Y los hijos dijeron:
-Son cosas de papá.
Después, aquello les pareció lo más natural del mundo, si se exceptúa la naturaleza. Además era mejor así: preferible divorciarse a vivir como habían vivido el abuelo y la abuela, que se mantuvieron juntos hasta el final de sus respectivas existencias, pero él le decía a ella “vieja pendeja”, y ella le decía a él “viejo cabrón”.
Se divorciaron, pues. Él se mudó a un departamento, y ella cambió de peinado. Escogió uno que su marido no la dejó nunca que se hiciera; peinado muy parecido al de Elizabeth Taylor en la película “Cleopatra”. Se sintieron muy bien los dos. Lo mejor de la libertad es que es muy libre.
Cierto día él la llamó por teléfono.
-¿Cómo estás?
-Muy bien -respondió ella luego de una pausa-. ¿Y tú?
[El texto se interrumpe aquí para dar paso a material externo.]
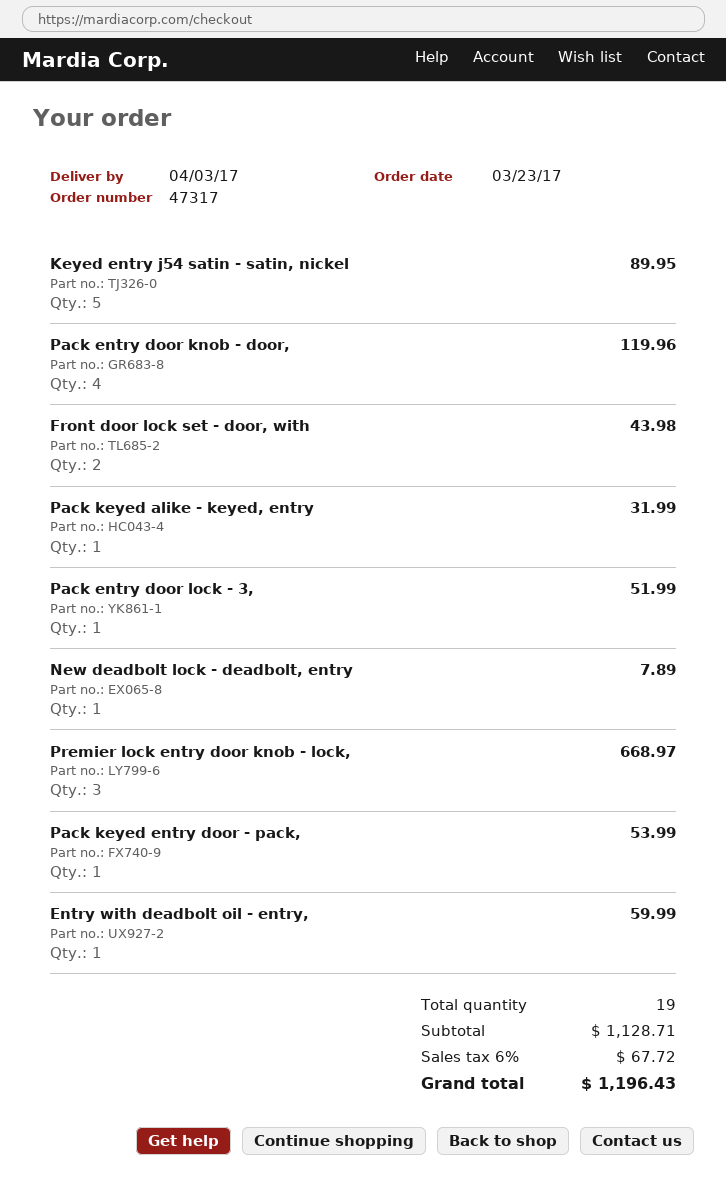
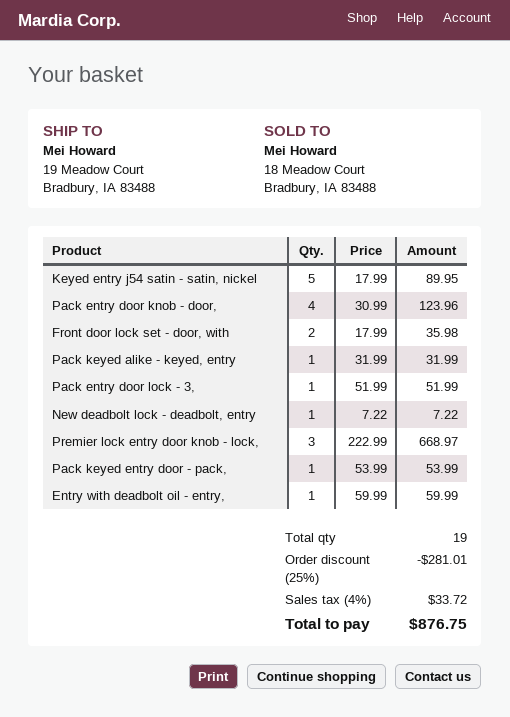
Pack entry door knob - door,: 4 for 119.96 -> 4 for 123.96
Front door lock set - door, with: 2 for 43.98 -> 2 for 35.98
New deadbolt lock - deadbolt, entry: 1 for 7.89 -> 1 for 7.22
discount: none -> 25% = 281.01
tax: 6% = 67.72 -> 4% = 33.72
total: 1196.43 -> 876.75

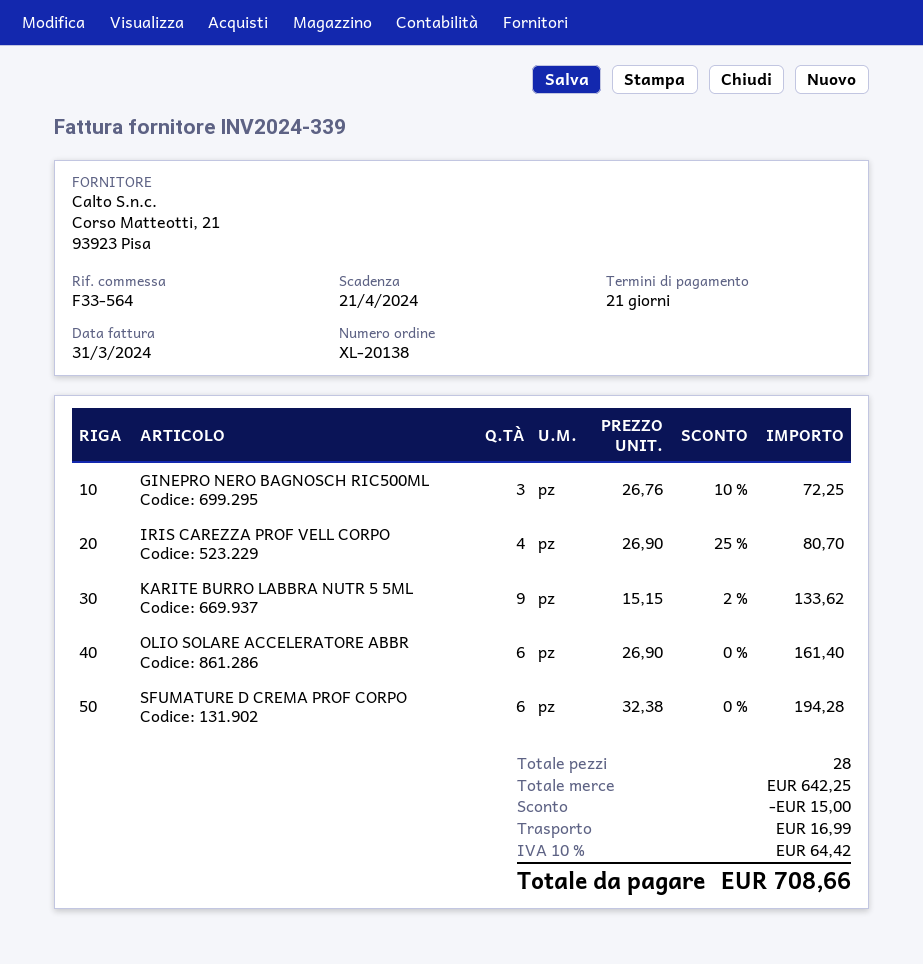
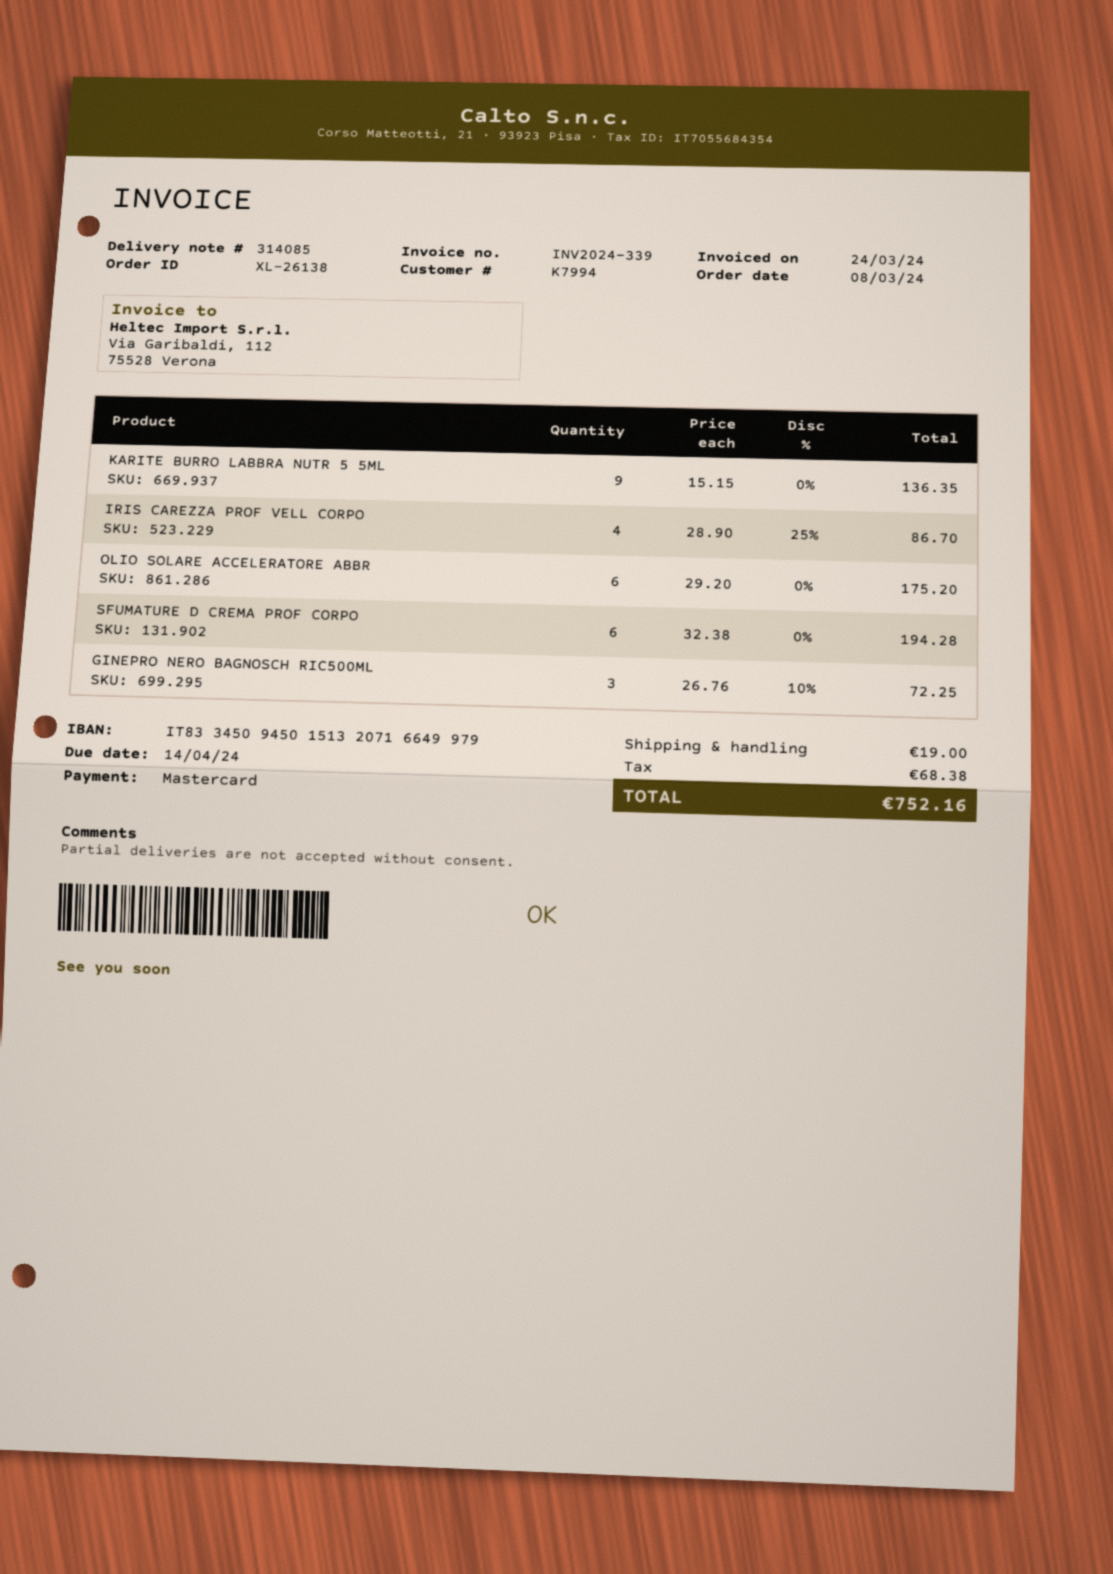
order number: XL-20138 -> XL-26138
invoice date: 2024-03-31 -> 2024-03-24
due date: 2024-04-21 -> 2024-04-14
IRIS CAREZZA PROF VELL CORPO: 4 x 26.90 - 25% = 80.70 -> 4 x 28.90 - 25% = 86.70
KARITE BURRO LABBRA NUTR 5 5ML: 9 x 15.15 - 2% = 133.62 -> 9 x 15.15 = 136.35
OLIO SOLARE ACCELERATORE ABBR: 6 x 26.90 = 161.40 -> 6 x 29.20 = 175.20
discount: 15.00 -> none
shipping: 16.99 -> 19.00
tax: 64.42 -> 68.38
total: 708.66 -> 752.16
Él vaciló también antes de contestar:
-También.
Hablaron brevemente, y luego ella le preguntó el número de su teléfono. Pocos días después fue ella la que habló:
-¿Cómo estás?
-Bien -respondió él-. (La pausa antes de contestar fue ahora más larga). ¿Y tú?
-También.
Y fue mayor también la vacilación de ella al contestar.
Una tarde hicieron una cita. Se trataba nomás de ir a tomar un café. Hablaron bastante, y casi todo lo que hablaron fue para responder a una pregunta que surgió muchas veces en la plática: “¿Te acuerdas?”.
No alargo más la narración. Me gustaría decir que este hombre y esta mujer han vuelto a vivir juntos. ¿A quién no le gustan las historias con final feliz? Quizá nomás a Dostoievski. Pero no puedo mentir: ella sigue en su casa, y él sigue en su departamento. Sin embargo, diré algo que me contó una de las hijas de esa pareja. Me dijo con sonrisa traviesa:
-Papá y mamá salen juntos un día por semana, y regresan oliendo a jabón chiquito.
Jabón chiquito es el que se usa en los moteles de paso, que ahora se llaman de corta estancia o pago por evento.